How far the Republicans have moved from their environmental interventionist past under President Nixon and George H. W. Bush. Nixon who created the EPA, and Bush who invented cap and trade mechanisms for dealing with atmospheric pollutants, both listened to scientists.

So what explains the behavioral shift? Money!

The money from fossil fuel companies is lining the pockets of Republican politicians to block progress on the climate file. Delay to maximize profits is the fossil fuel industry strategy. This is the same strategy employed by Big Tobacco in its fight against scientific evidence that its products caused cancer. And interestingly enough, the climate science deniers who publish anti-climate science bromides and hold pseudo-climate science conventions, are people with roots in trying to block action against tobacco companies. They are working from the same playbook.

In the last few days the current Chairman of the House Science Committee, a Republican congressman from Texas, Lamar Smith, accused NOAA of “misrepresenting research” requesting the emails of scientists involved in a 2014 study. His objective was to uncover the conspiracy behind research on temperature observations. Smith’s agenda is the GOPs. He is quoted as stating, “Instead of hyping a climate change agenda, NOAA should focus its efforts on producing sound science and improving methods of data collection…..Unfortunately, climate alarmism often takes priority at NOAA.” His Democratic opponents on the House Science Committee have referred to Smith’s agenda as a “grand conspiracy to falsify data.”

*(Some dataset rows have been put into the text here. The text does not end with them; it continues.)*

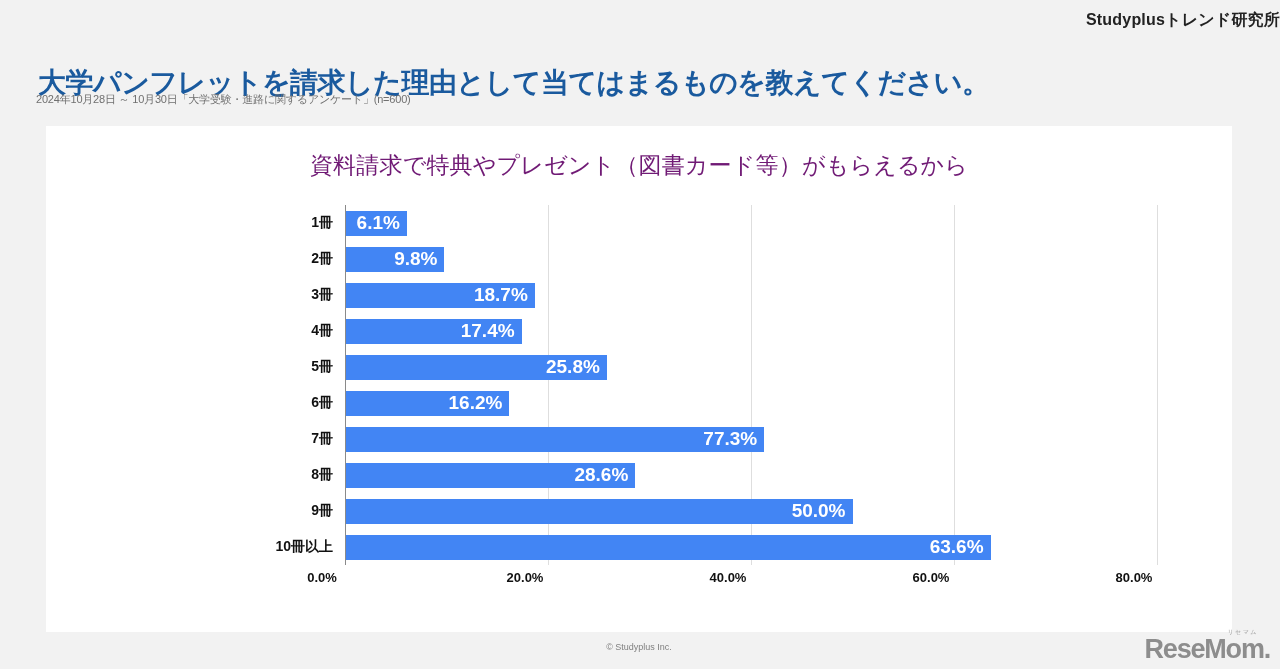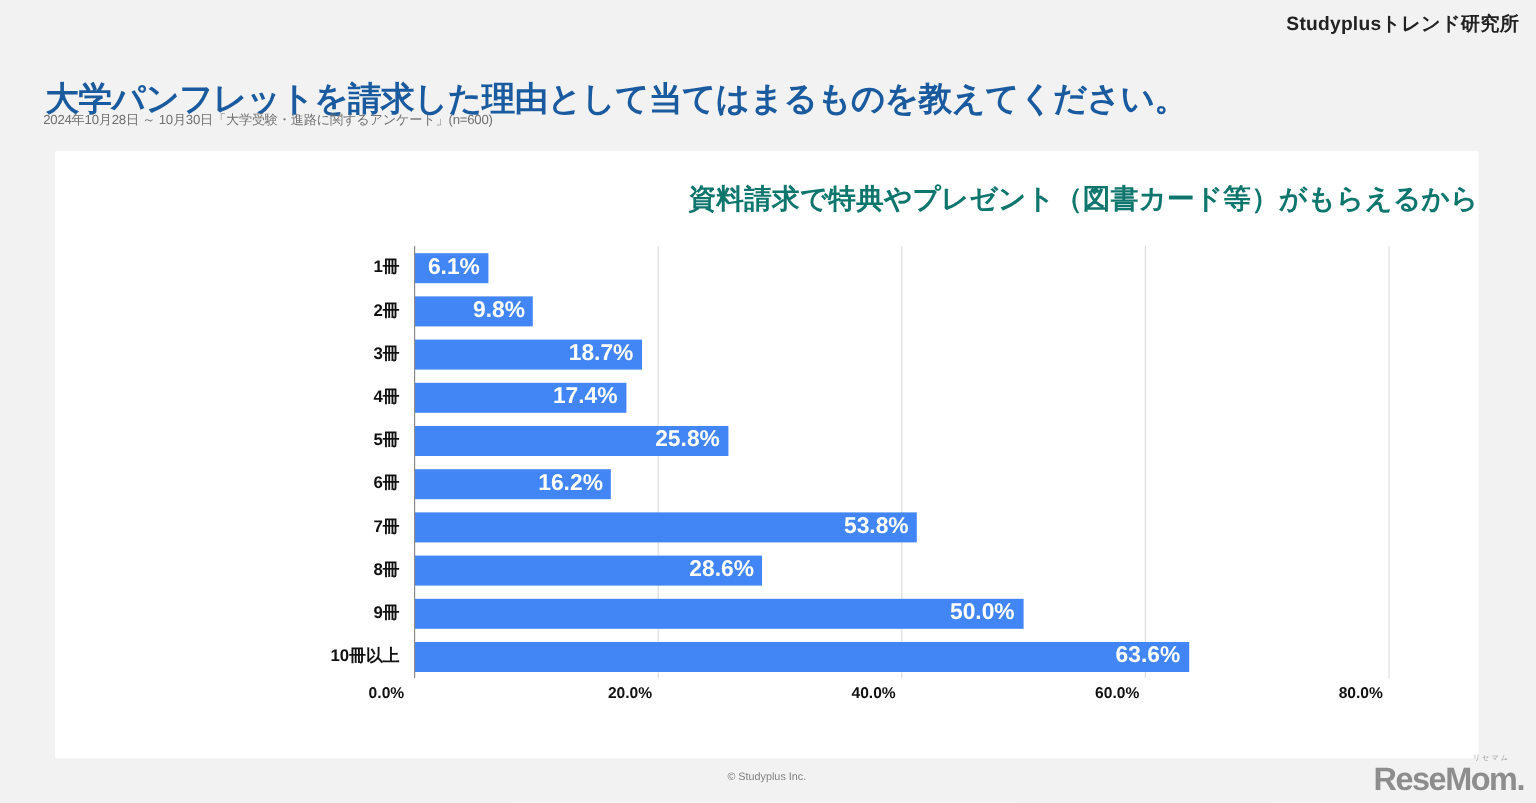--- a/index.html
+++ b/index.html
@@ -13,21 +13,21 @@
   body {
     font-family: "Liberation Sans", "DejaVu Sans", sans-serif;
     background: #f2f2f2;
     position: relative;
   }
 
   
   #brand-line {
     position: absolute;
     top: 10px;
-    right: 14px;
+    right: 0;
     font-size: 16px;
     font-weight: 700;
     color: #222222;
     letter-spacing: 0.2px;
     white-space: nowrap;
   }
 
   #page-title {
     position: absolute;
     left: 38px;
@@ -58,24 +58,24 @@
     width: 1186px;
     height: 506px;
     background: #ffffff;
   }
 
   #chart-title {
     position: absolute;
     left: 0;
     right: 0;
     top: 24px;
-    text-align: right;
+    text-align: center;
     font-size: 23px;
-    font-weight: 700;
-    color: #0f766e;
+    font-weight: 400;
+    color: #701a75;
     letter-spacing: 0.2px;
   }
 
   
   #plot-area {
     position: absolute;
     left: 276px;       
     top: 79px;         
     width: 812px;      
     height: 360px;
@@ -244,21 +244,21 @@
         </div>
         <div class="bar-row">
           <span class="cat-label">6冊</span>
           <div class="bar" style="width: 164.43px; background: rgb(66, 133, 244);">
             <span class="bar-value">16.2%</span>
           </div>
         </div>
         <div class="bar-row">
           <span class="cat-label">7冊</span>
           <div class="bar" style="width: 419.195px; background: rgb(66, 133, 244);">
-            <span class="bar-value">53.8%</span>
+            <span class="bar-value">77.3%</span>
           </div>
         </div>
         <div class="bar-row">
           <span class="cat-label">8冊</span>
           <div class="bar" style="width: 290.29px; background: rgb(66, 133, 244);">
             <span class="bar-value">28.6%</span>
           </div>
         </div>
         <div class="bar-row">
           <span class="cat-label">9冊</span>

Scientists need to make the same point and loudly. The politicizing of climate change by the Republican Party is putting the citizens of the United States at risk as well as the rest of the planet. A Republican in the White House will diminish and delay sound science-based policy. In four years time the cost to address the impact of climate change will increase 40% for each decade of delay. Who will bear the cost? Mexico?